A rainy day brings me face to face with my chaotic records.

Until quite recently I’ve been rather dismissive of record keeping. I’ve seen so many people sitting hunched in front of screens, entering data for hour after hour, and thinking to myself that such ant-like industry was a bit tame compared with having the wind in your face in some wild and remote corner of the countryside. However I had a sort of Damascus Road conversion this week when I realized how much I rely on my fallible memory.

So, for instance I recently came across a single Corn Marigold growing at the edge of the coast path. It’s one of those species that’s slowly disappearing because it contaminates grain crops and can make them go mouldy; and so farmers can get exemptions to spray them with weedkiller. OK I recognised it because I’d seen it before and took all the photos necessary to send it to the local Vice County Recorder for verification. All very laborious but the record was accepted and I was extremely pleased with myself.

Pleased, that is, until I tried to find the photos I’d taken of the same plant in Pembrokeshire, which was where the farmer explained to me the paradox of needing to spray off a vulnerable plant in order to make a living. I’m pleased I didn’t have to adjudicate in that case, but it was – he insisted – a very involved process. He was no cowboy; he played his farming by the book. This all took place in 2016, and in spite of a lengthy and time consuming search through thousands of photos I couldn’t find them. In fact, of the thousands of photos I’ve taken of plants, I’ve always relied on memory to find them again. There are no grid references, just dates – and no notes or I/D’s. So to verify a ten year old photo I just have to hope that the photo was good enough to convey the essential details, and with some plants that might mean a 3mm long seed. Usually they aren’t that good. I’ve tried using a very expensive Panasonic camera with an even more expensive Leica macro lens but it weighs a ton and slows down our walks to divorce speed. It’s been a steep learning curve to make the best of my Pixel 6 phone with an add-on macro lens.

Anyway, enough technical talk. The nub of the problem is that I don’t take the necessary notes on the spot, and I’ve never made my photos searchable by using keywords. Even worse, now I’ve started successfully submitting records to the BSBI I don’t have a personal copy of the plants I’ve recorded, along with all the other useful information. If it takes an optimistic one minute to make a record, it’ll take somewhere in the region of 200 hours to enter the data; and realistically it could take twice or three times that because many of the records would need identifying all over again. My respect for those industrious ants hunched over their laptops has soared.

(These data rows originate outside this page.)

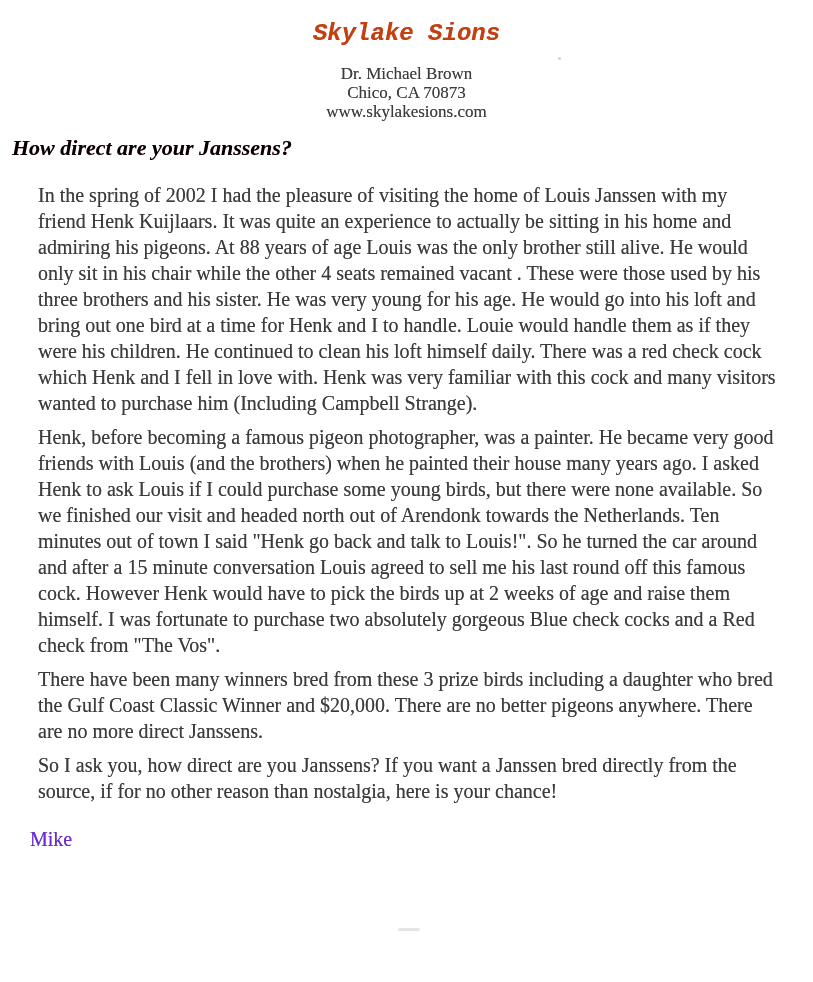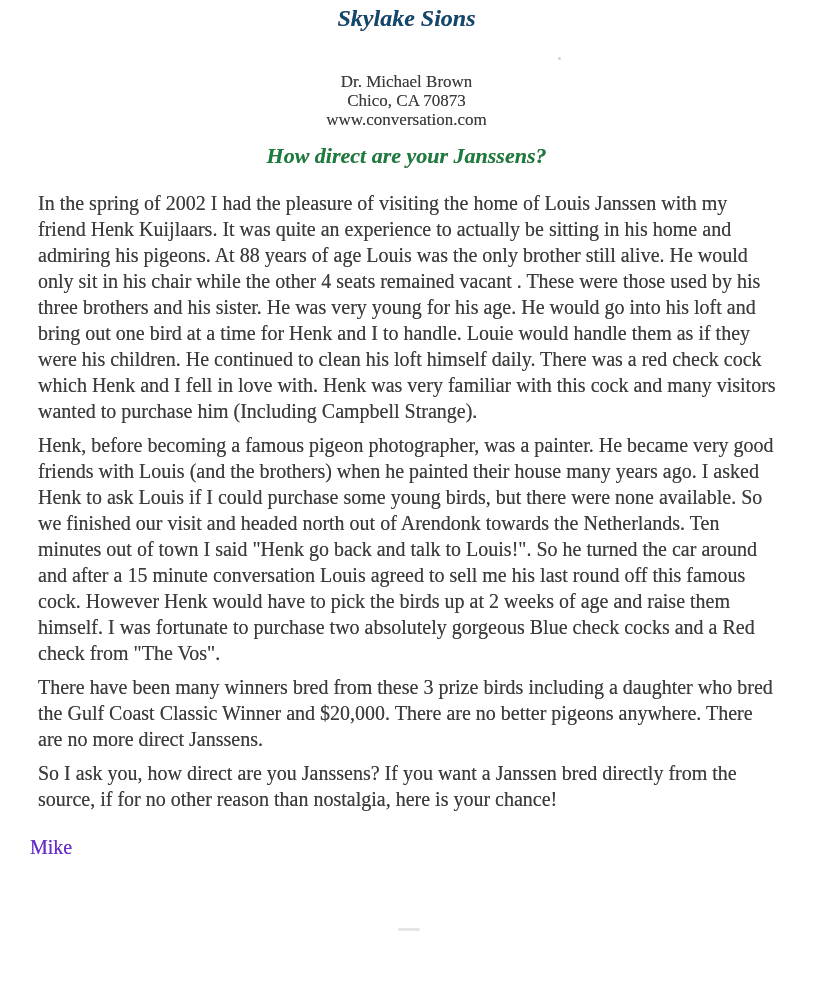--- a/index.html
+++ b/index.html
@@ -11,45 +11,46 @@
     position: relative;
     width: 813px;
     height: 982px;
     margin: 0 auto;
     background: #ffffff;
     font-family: "Liberation Serif", "DejaVu Serif", serif;
     overflow: hidden;
   }
   .title {
     margin: 0;
-    padding-top: 4px;
+    padding-top: 20px;
     text-align: center;
     font-size: 24px;
     line-height: 28px;
     font-weight: bold;
     font-style: italic;
-    color: #0c4a6e;
+    color: #c2410c;
     text-shadow: 0 0 0.6px rgba(209, 74, 115, 0.7);
+    font-family: Liberation Mono, monospace;
   }
   .address {
-    margin-top: 40px;
+    margin-top: 16px;
     text-align: center;
     font-size: 17px;
     line-height: 19px;
     color: #3c3c3c;
     text-shadow: 0 0 0.5px rgba(60, 60, 60, 0.6);
   }
   .subtitle {
-    margin: 14px 0 0 0;
-    text-align: center;
+    margin: 14px 0 0 12px;
+    text-align: left;
     font-size: 22px;
     line-height: 26px;
     font-weight: bold;
     font-style: italic;
-    color: #15803d;
+    color: #000000;
     text-shadow: 0 0 0.6px rgba(209, 74, 115, 0.7);
   }
   .body-text {
     margin-top: 21px;
     padding: 0 28px 0 30px;
     font-size: 20px;
     line-height: 26px;
     color: #3c3c3c;
     text-shadow: 0 0 0.55px rgba(60, 60, 60, 0.65);
   }
@@ -93,21 +94,21 @@
 </head>
 <body>
 
 <div class="page">
 
   <h1 class="title">Skylake Sions</h1>
 
   <div class="address">
     <div>Dr. Michael Brown</div>
     <div>Chico, CA 70873</div>
-    <div>www.conversation.com</div>
+    <div>www.skylakesions.com</div>
   </div>
 
   <h2 class="subtitle">How direct are your Janssens?</h2>
 
   <div class="body-text">
 
     <p><span>In the spring of 2002 I had the pleasure of visiting the home of Louis Janssen with my friend Henk Kuijlaars. It was quite an experience to actually be sitting in his home and admiring his pigeons. At 88 years of age Louis was the only brother still alive. He would only sit in his chair while the other 4 seats remained vacant . These were those used by his three brothers and his sister. He was very young for his age. He would go into his loft and bring out one bird at a time for Henk and I to handle. Louie would handle them as if they were his children. He continued to clean his loft himself daily. There was a red check cock which Henk and I fell in love with. Henk was very familiar with this cock and many visitors wanted to purchase him (Including Campbell Strange).</span></p>
 
     <p><span>Henk, before becoming a famous pigeon photographer, was a painter. He became very good friends with Louis (and the brothers) when he painted their house many years ago. I asked Henk to ask Louis if I could purchase some young birds, but there were none available. So we finished our visit and headed north out of Arendonk towards the Netherlands. Ten minutes out of town I said "Henk go back and talk to Louis!". So he turned the car around and after a 15 minute conversation Louis agreed to sell me his last round off this famous cock. However Henk would have to pick the birds up at 2 weeks of age and raise them himself. I was fortunate to purchase two absolutely gorgeous Blue check cocks and a Red check from "The Vos".</span></p>
 

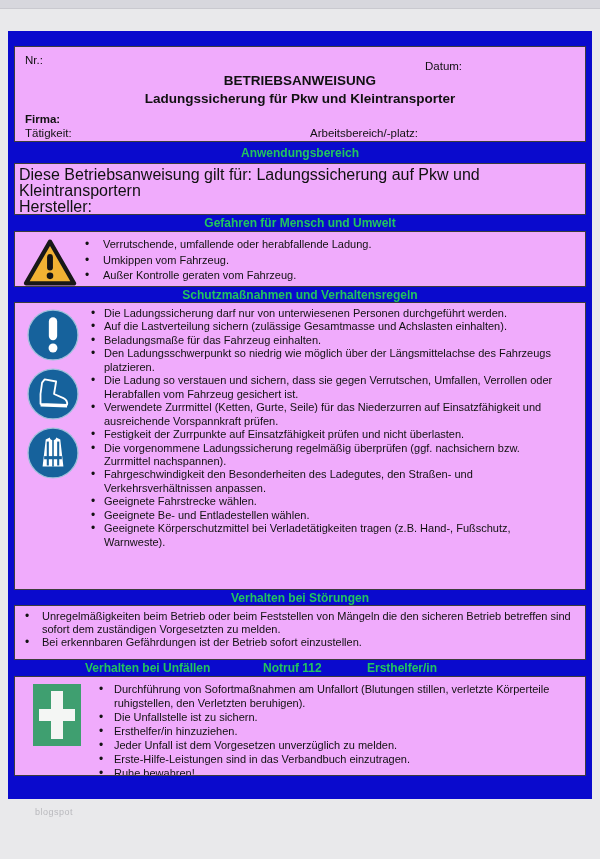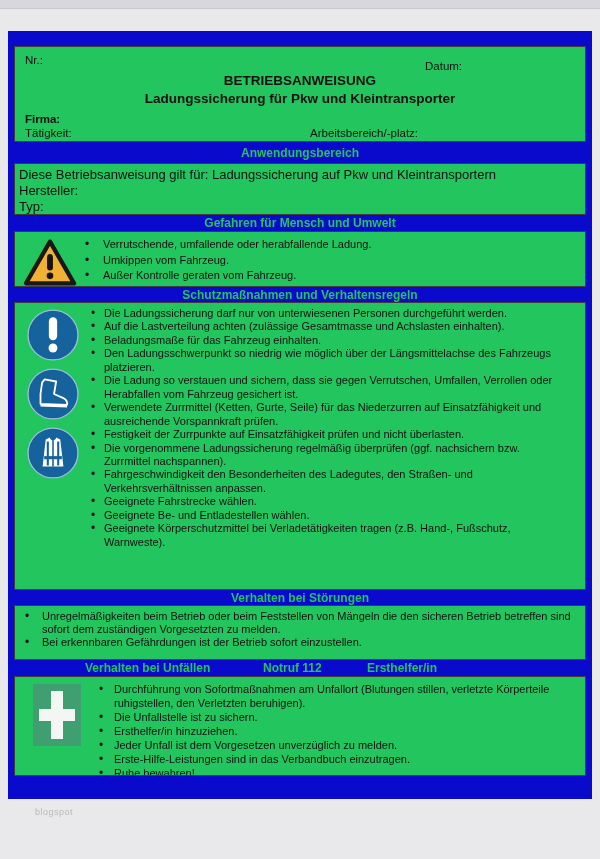--- a/index.html
+++ b/index.html
@@ -15,21 +15,21 @@
     position:absolute; left:0; top:0; width:600px; height:9px;
     background:#d7d7dd; border-bottom:1px solid #c9c9cf;
   }
   .doc-frame {
     position:absolute; left:8px; top:31px; width:584px; height:768px;
     background:#0a0acd;
     padding:15px 6px 0 6px;
     display:flex; flex-direction:column;
   }
   .box {
-    background:#22c55e;
+    background:#f0abfc;
     border:1px solid #3c3c3c;
     position:relative;
     width:572px;
     overflow:hidden;
   }
   .band {
     color:#22c55e; font-weight:bold; font-size:12px;
     display:flex; align-items:center; justify-content:center;
     position:relative; width:572px;
   }
@@ -48,21 +48,21 @@
   .band-1 { height:21px; }
   .band-2 { height:16px; }
   .band-3 { height:15px; }
   .band-4 { height:15px; }
   .band-5 { height:16px; }
   .band-5 span { position:absolute; top:0; line-height:16px; }
   .b5-title { left:71px; }
   .b5-notruf { left:249px; }
   .b5-ersthelfer { left:353px; }
   
-  .anw { height:52px; padding:3px 8px 12px 4px; font-size:13px; line-height:16px; }
+  .anw { height:52px; padding:3px 8px 12px 4px; font-size:16px; line-height:16px; }
   
   .sec { display:flex; }
   .icon-col { flex:none; display:flex; flex-direction:column; align-items:center; }
   ul.blist { list-style:none; font-size:11px; }
   ul.blist li { position:relative; }
   ul.blist li::before {
     content:"\2022";
     position:absolute; left:0; top:0;
     font-size:12px;
   }
@@ -161,21 +161,21 @@
         <circle cx="50" cy="50" r="48" fill="#16629c" stroke="#9dc0da" stroke-width="2.5"></circle>
         <path d="M36 24 L44 20 C44 27 56 27 56 20 L64 24 L70 76 L30 76 Z" fill="#fff"></path>
         <rect x="48.5" y="24" width="3" height="52" fill="#16629c"></rect>
         <rect x="33" y="56" width="34" height="6" fill="#16629c"></rect>
         <rect x="38" y="28" width="4" height="46" fill="#16629c"></rect>
         <rect x="58" y="28" width="4" height="46" fill="#16629c"></rect>
       </svg>
     </div>
     <ul class="blist">
       <li>Die Ladungssicherung darf nur von unterwiesenen Personen durchgeführt werden.</li>
-      <li>Auf die Lastverteilung achten (zulässige Gesamtmasse und Achslasten einhalten).</li>
+      <li>Auf die Lastverteilung sichern (zulässige Gesamtmasse und Achslasten einhalten).</li>
       <li>Beladungsmaße für das Fahrzeug einhalten.</li>
       <li>Den Ladungsschwerpunkt so niedrig wie möglich über der Längsmittelachse des Fahrzeugs platzieren.</li>
       <li>Die Ladung so verstauen und sichern, dass sie gegen Verrutschen, Umfallen, Verrollen oder Herabfallen vom Fahrzeug gesichert ist.</li>
       <li>Verwendete Zurrmittel (Ketten, Gurte, Seile) für das Niederzurren auf Einsatzfähigkeit und ausreichende Vorspannkraft prüfen.</li>
       <li>Festigkeit der Zurrpunkte auf Einsatzfähigkeit prüfen und nicht überlasten.</li>
       <li>Die vorgenommene Ladungssicherung regelmäßig überprüfen (ggf. nachsichern bzw. Zurrmittel nachspannen).</li>
       <li>Fahrgeschwindigkeit den Besonderheiten des Ladegutes, den Straßen- und Verkehrsverhältnissen anpassen.</li>
       <li>Geeignete Fahrstrecke wählen.</li>
       <li>Geeignete Be- und Entladestellen wählen.</li>
       <li>Geeignete Körperschutzmittel bei Verladetätigkeiten tragen (z.B. Hand-, Fußschutz, Warnweste).</li>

Of course I’ve got handwritten notebooks going back fifty and more years; but they’re spasmodic, unsearchable and without photos. Worse still they contain stacks of shopping lists and phone numbers and references to books – you know the kind of thing. The only sensible option is digital and after a lot of searching through applications that monitor your mood, send you inspiring messages and increase your productivity I came back to the beginning and Google Photos where they’re all stored already with their EXIF data which in the case of the Pixel 5 stores location, although in an incomprehensible and difficult to convert form. Phew.

Hedge Woundwort

I think the heart of the problem is that I’m a bit of a Tigger; always on to the next thing, and because I’m a writer I use photographs as much to record feelings as for raw data. I love writing; I love writing this blog – but behind the scenes there are two almost conflicting aims. The writerly aim is to capture and hopefully convey the inspirational beauty of the earth. The scientific aim is to understand and to record the things I see in a way that can add to our knowledge and understanding of the earth. The conflict is expressed neatly in the names of flowers. Will it be the English names; imprecise and sometimes downright misleading, but often poetic and expressive of historical uses and ancient magic; or will it be the Latin? Will it be Hedge Woundwort or Stachys sylvatica? I would never want to choose because both English and Latin names are indispensable to me. The poetry and beauty of Eyebright, with its intimation of ancient usage carries so much metaphorical freight, we’d be all the poorer if it were shoved aside by the pedantic application of its scientific name – unless – that is, you’re trying to figure out whether it’s thriving or failing when getting the name exactly right for the species is a matter of real importance.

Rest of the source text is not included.